Gavin pointed out that one of the challenges is that the rapid pace of clinical development can create a disconnect between the CMC element and the clinical development program. Often, while the clinical development program moves forward quickly, CMC development tends to lag behind.
During the workshop, FDA’s Ramjay Vatsan reported that the Center for Drug Evaluation and Research (CDER) received a total of 12 applications for the program, of which five were accepted. Meanwhile, the Center for Biologics Evaluation and Research (CBER) received seven applications and accepted four. Vatsan explained that the primary reason for rejecting applications was that they did not meet the minimum eligibility criteria.
Vatsan advised sponsors not to underestimate the resources required to participate in the CDRP program. Sponsors especially need to focus and invest their resources in conducting comparability studies, stability studies, process validation studies, developing potency assays, and preparing their manufacturing facilities.
Thomas Oliver, a chemist with the Office of New Drug Products at CDER, pointed out other areas of particular focus. He said it is important to ensure that the stability data in the applications conforms to the International Council on Harmonization’s (ICH) Q1A guidelines. He added that good communication is important to facilitate timely approval of the drug.

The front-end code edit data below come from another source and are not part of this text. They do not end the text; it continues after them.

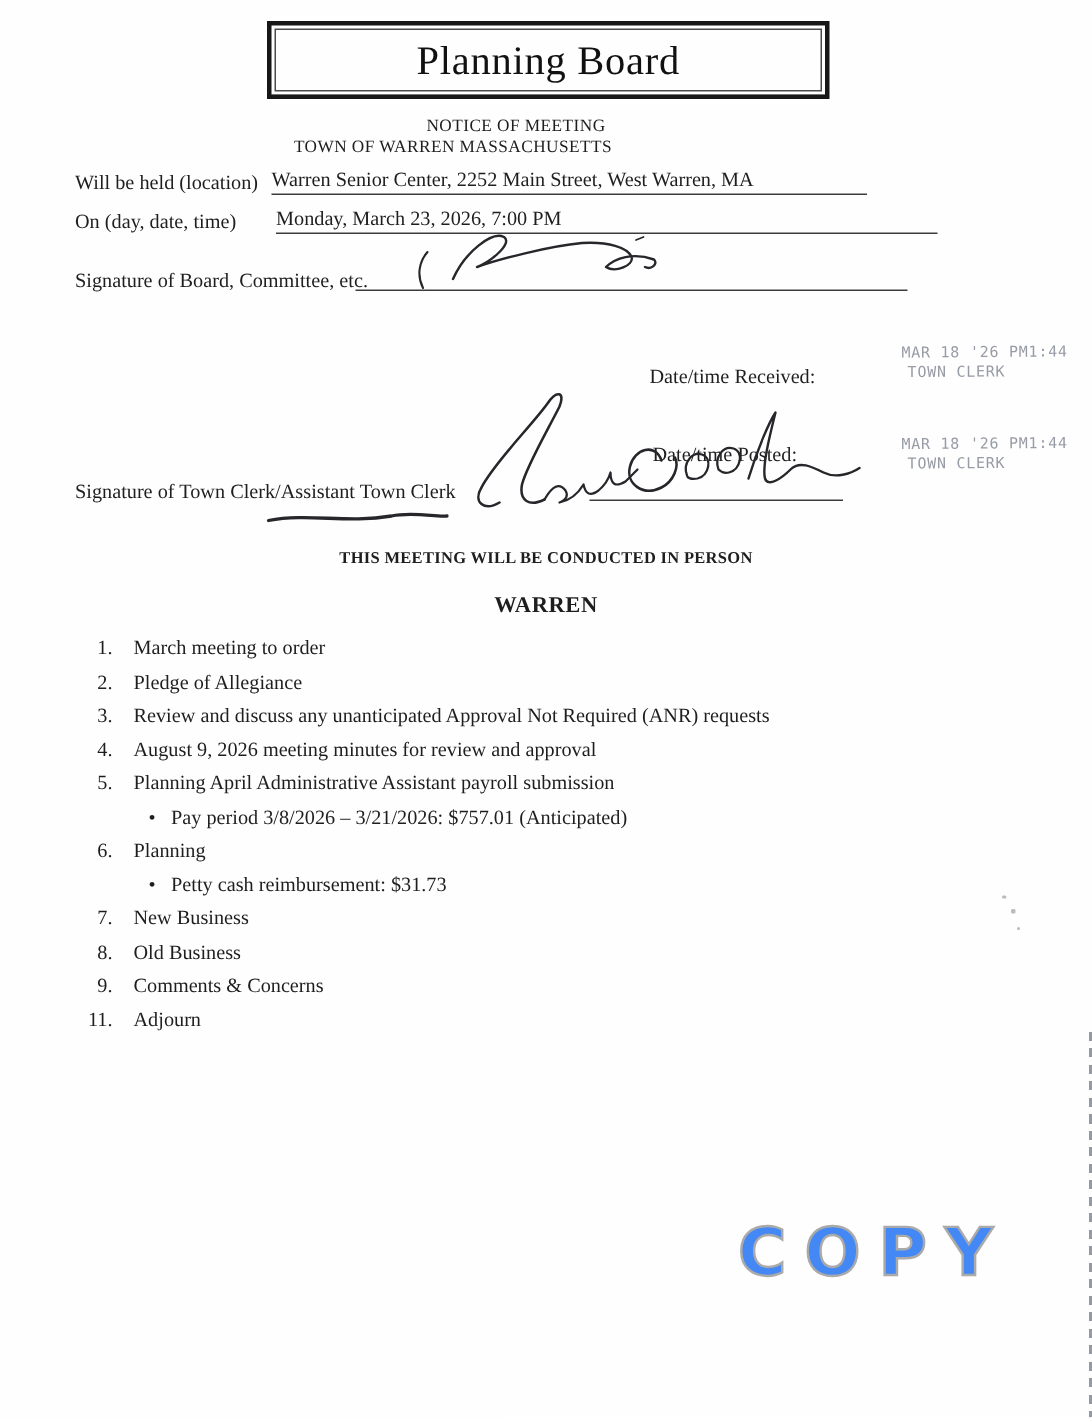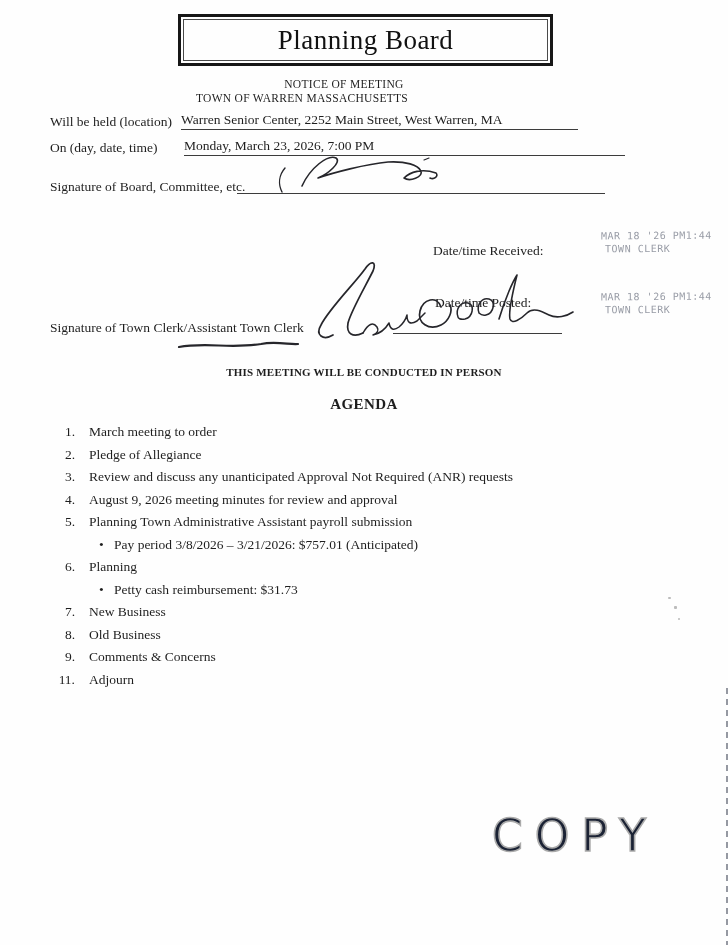--- a/index.html
+++ b/index.html
@@ -107,7 +107,7 @@
   </svg>
 
   <div class="conducted">THIS MEETING WILL BE CONDUCTED IN PERSON</div>
-  <div class="agenda-head">AGENDA</div>
+  <div class="agenda-head">WARREN</div>
 
   <div class="agenda">
     <div class="arow">

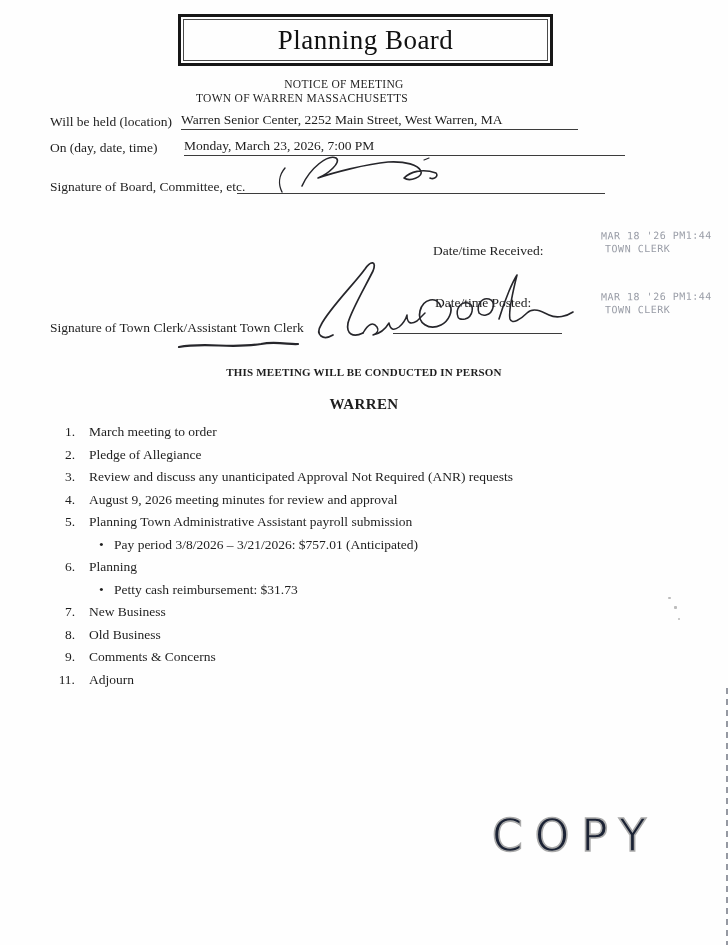--- a/index.html
+++ b/index.html
@@ -128,7 +128,7 @@
     </div>
     <div class="arow">
       <span class="num">5.</span>
-      <span>Planning Town Administrative Assistant payroll submission</span>
+      <span>Planning April Administrative Assistant payroll submission</span>
     </div>
     <div class="arow sub">
       <span class="num">•</span>

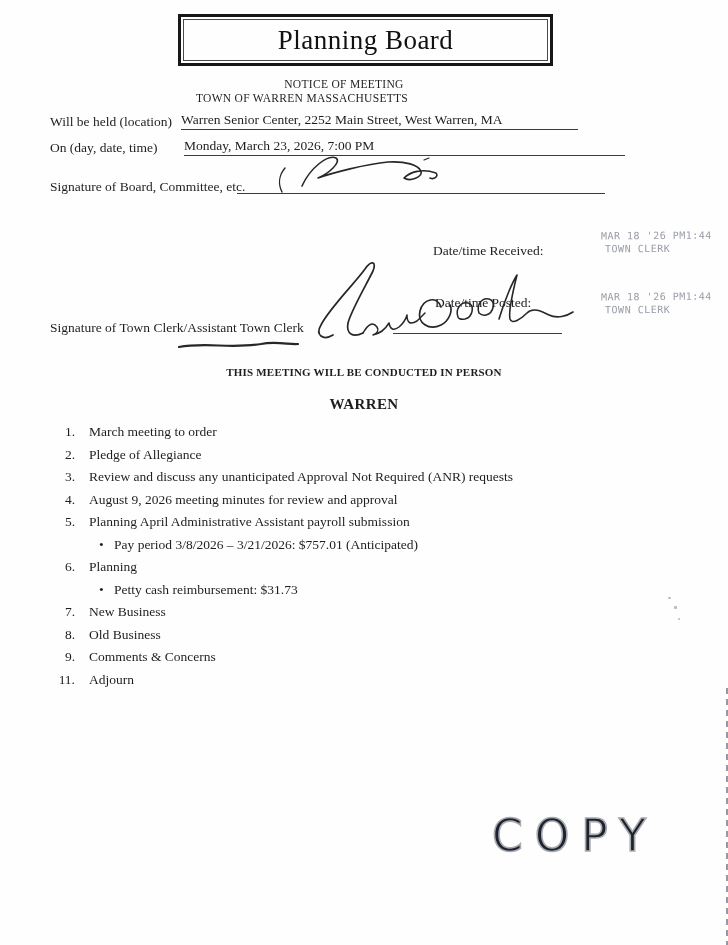--- a/index.html
+++ b/index.html
@@ -41,8 +41,8 @@
   
   .copy-stamp{
     position:absolute;left:492px;top:810px;
-    font-family:"DejaVu Sans", sans-serif;font-weight:normal;font-size:44px;letter-spacing:12px;
-    color:#0f172a;-webkit-text-stroke:1.6px #a6a6a6;opacity:.95;
+    font-family:"DejaVu Sans", sans-serif;font-weight:bold;font-size:44px;letter-spacing:12px;
+    color:#3b82f6;-webkit-text-stroke:1.6px #a6a6a6;opacity:.95;
   }
   
   .edge-line{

Oliver said that to help sponsors prepare for a successful CDRP experience, sponsors should prepare a comprehensive meeting package with specific directed questions, incorporate FDA’s recommendations in the meeting, and be prepared to discuss any follow-up questions.
Worth the effort
Isabella Palazzolo, the senior director of regulatory CMC for Intellia, said that participating in the pilot was worth the effort; the company’s CRISPR-based gene-editing therapy for hereditary angioedema (HAE), NTLA-2002, was accepted into the program in December 2023.
Some of the advantages of participating in the pilot are that the CMC dedicated meetings allowed more time for clinical and non-clinical discussions with FDA. The greatest benefit was achieved from unsolicited feedback and responses from informal questions, she said.
One of the challenges in participating in the program, Palazzolo said, stems from preparing for three CMC only Type B meetings in one year, which requires significant time and resources, all while maintaining support for other regulatory and CMC activities.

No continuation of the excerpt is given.